RAW DATA:

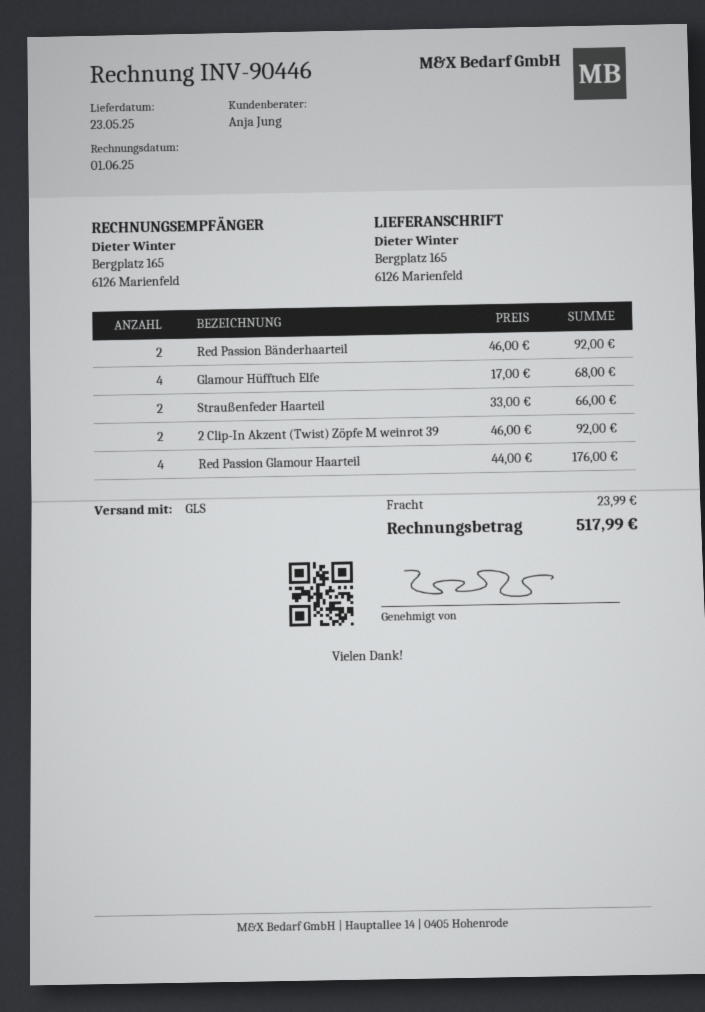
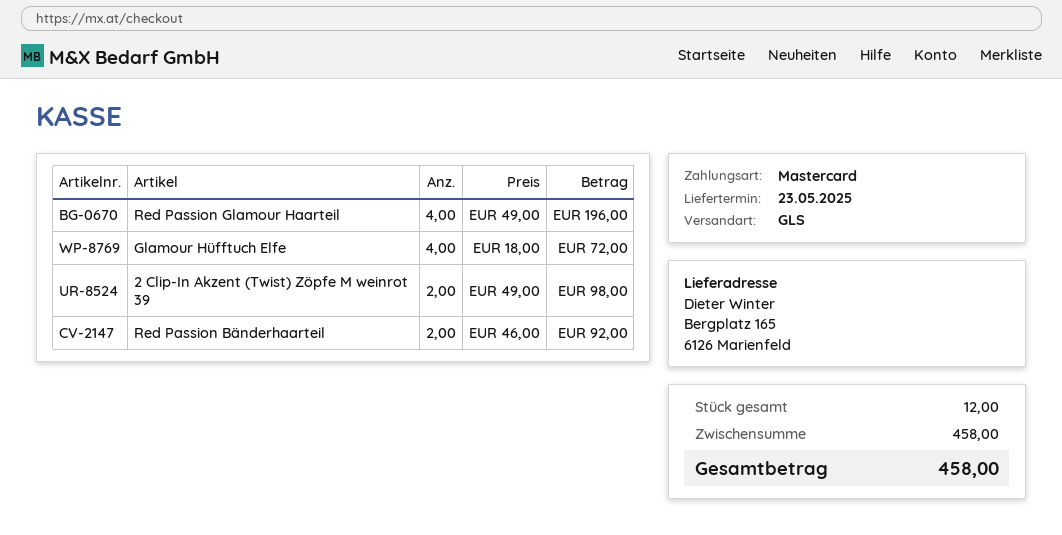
Glamour Hüfftuch Elfe: 4 x 17.00 = 68.00 -> 4 x 18.00 = 72.00
Straußenfeder Haarteil: 2 x 33.00 = 66.00 -> none
2 Clip-In Akzent (Twist) Zöpfe M weinrot 39: 2 x 46.00 = 92.00 -> 2 x 49.00 = 98.00
Red Passion Glamour Haarteil: 4 x 44.00 = 176.00 -> 4 x 49.00 = 196.00
shipping: 23.99 -> none
total: 517.99 -> 458.00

EXERCISE OBJECTIVE: Reproduce the entire listing exactly, but omit any pictures.

ANSWER BOX:
Glamour Hüfftuch Elfe: 4 x 17.00 = 68.00 -> 4 x 18.00 = 72.00
Straußenfeder Haarteil: 2 x 33.00 = 66.00 -> none
2 Clip-In Akzent (Twist) Zöpfe M weinrot 39: 2 x 46.00 = 92.00 -> 2 x 49.00 = 98.00
Red Passion Glamour Haarteil: 4 x 44.00 = 176.00 -> 4 x 49.00 = 196.00
shipping: 23.99 -> none
total: 517.99 -> 458.00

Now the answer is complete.